10
夕方、蓮が帰宅すると、すぐに電話が鳴った。両親も姉も家にいないようで、仕方なく蓮が受話器を取った。
「もしもし」
「れんくん? れんくんでしょう?」
と、若い女性の声がいきなり問う。
「誰、ですか?」
「あたし・・あたし、誰だか、分かる?」
「えっ? ああ、きっと、分かるよ」
そう答えると、酸っぱい果汁が飛び散るような声が蓮を濡らした。
「わあ」
そうもらしたきり、しばらく熱い息遣いの無言が何かを語った。
「あのう」
と蓮が誘いを入れると、
「それより、もう何度も電話しとるとよ。ご両親は、いらっしゃる?」
「えっ? 二人とも、出かけとるけど・・」
「だったら、あんたが、すぐにここへ来て」
「ここって、どこ?」
「ここは、大学病院の、ええっと、第一棟の三階よ。あんたのお姉さんが、怪我したと。早よ来て」
蓮は大学病院までの約四キロを急ぎ走った。タクシーを呼ぶにもお金がないし、自転車も卓巳たちに奪われ今は健輔が使っている。
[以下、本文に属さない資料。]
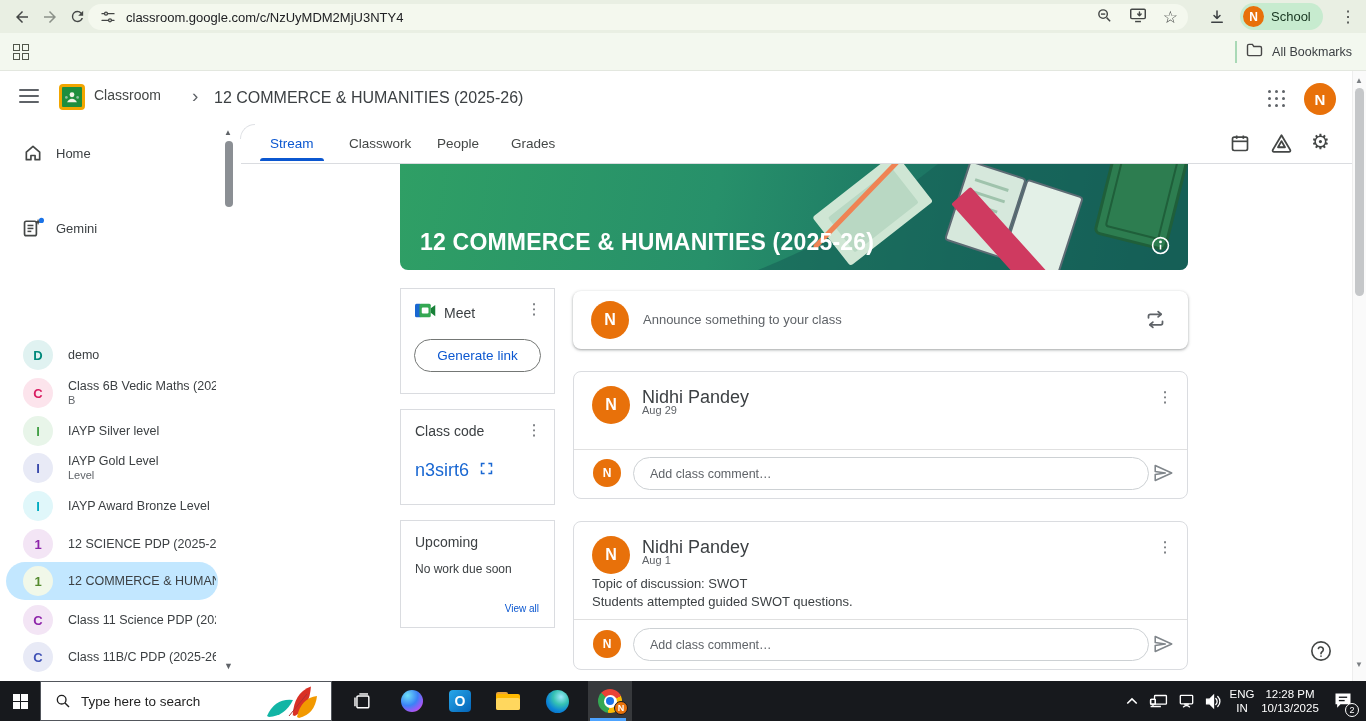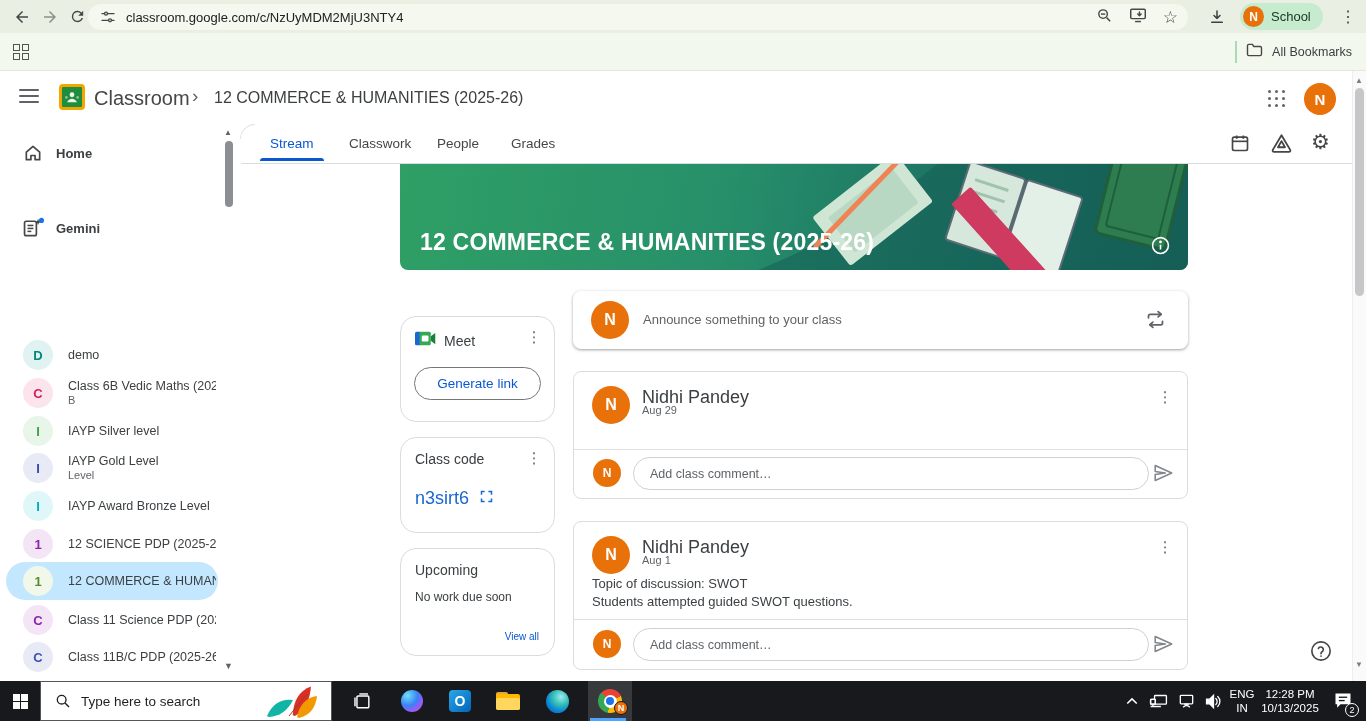"Classroom" .gc-app { font-size: 20px -> 14px }
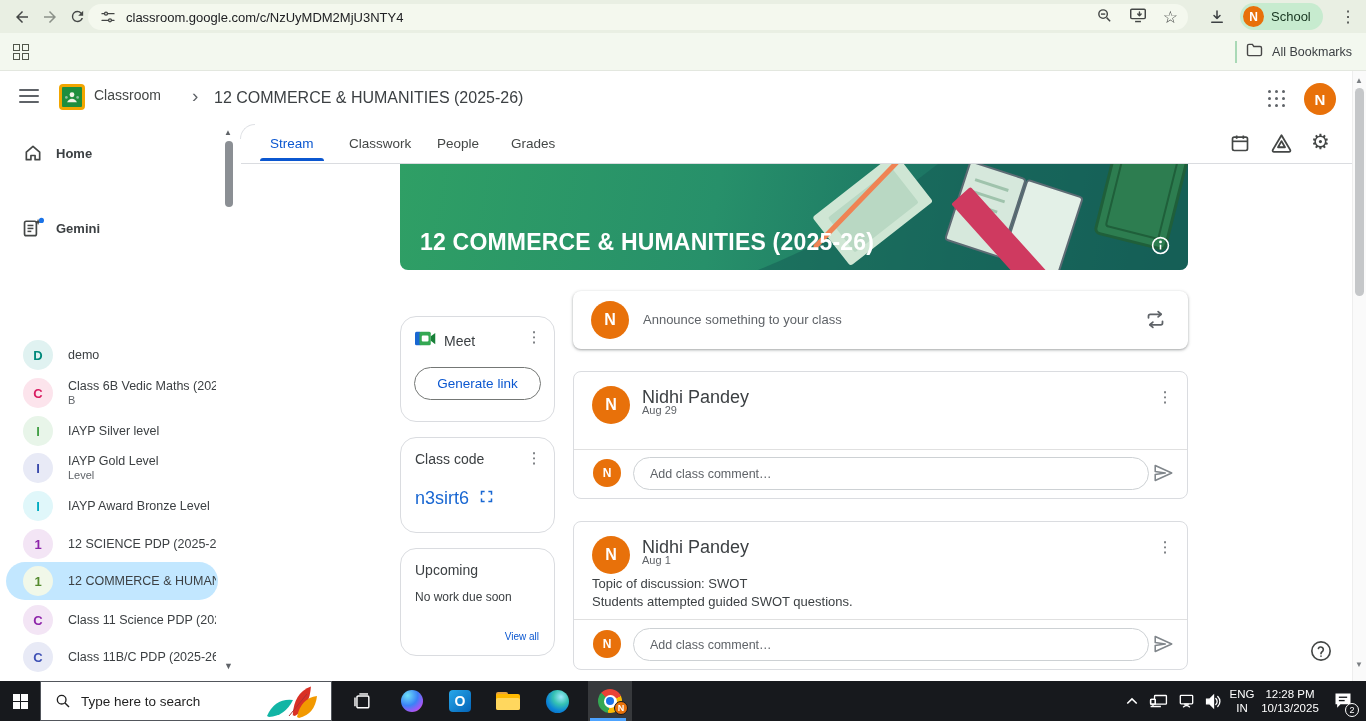"Home" .side-item .lbl { font-weight: 700 -> 400 }
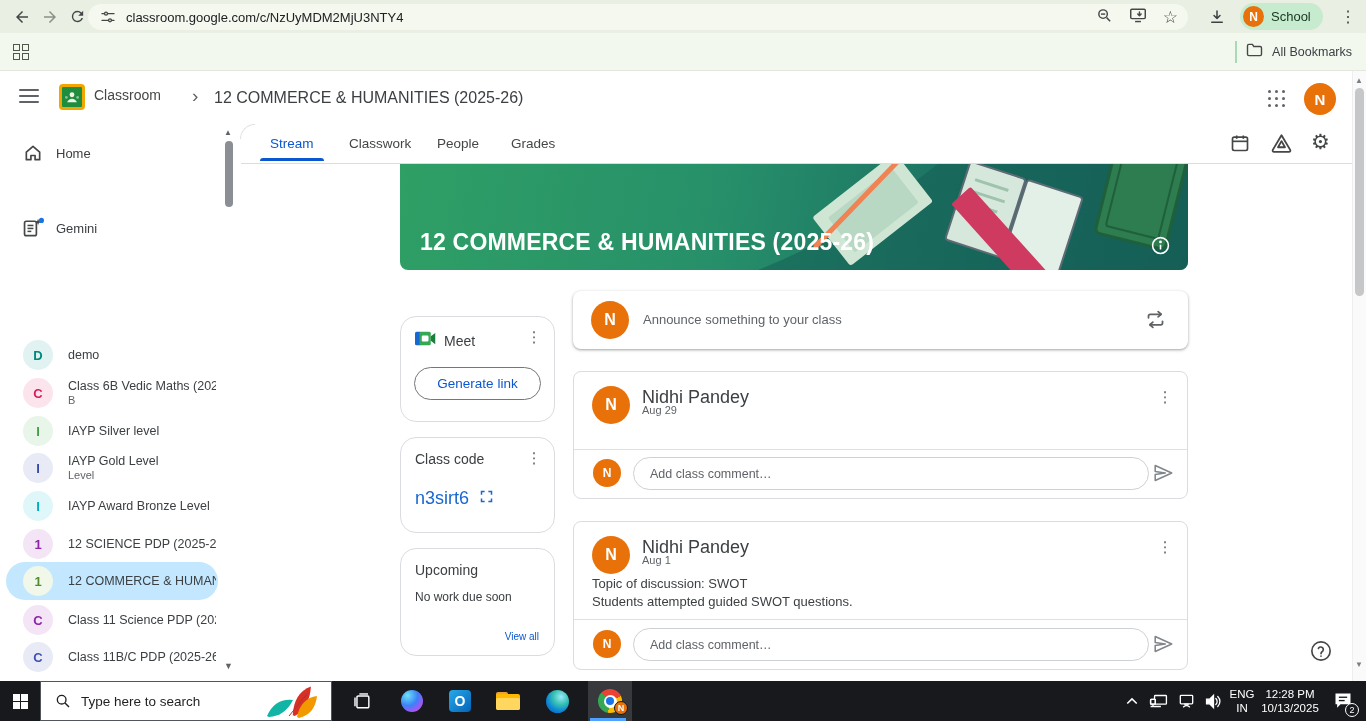"Meet" .card { border-radius: 16px -> 0; margin-top: 28px -> none }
病院の三階を駆け回って捜すと、多くの人が椅子に座る待合のロビーで、川島美智が立って両手を振り、呼びかけた。
「れんくん、ここよ」
「みち・・」
蓮は息を整えながら黒髪ショートカットの娘に近づいて行った。
黒い瞳が深く輝く重力で蓮を引き込んでいた。だけど彼の視線は、娘の胸のあたり、不自然に変色している紺色のシャツに移って注がれた。
「その服、何? 何が付いとると?」
美智の前で立ち止まりながら聞いた。
美智は自分の胸を見て、その異常な生血の匂いに初めて気づいたかのように顔をゆがめた。恵の首から溢れる鮮血をありありと思い出し、ショックで気が遠くなっていく。
「めぐみさんの血よ。着替える暇が・・」
ふらついて、倒れかけた美智の細い体を、蓮はとっさに抱きとめていた。甘い黒髪が鼻先で揺らいだ。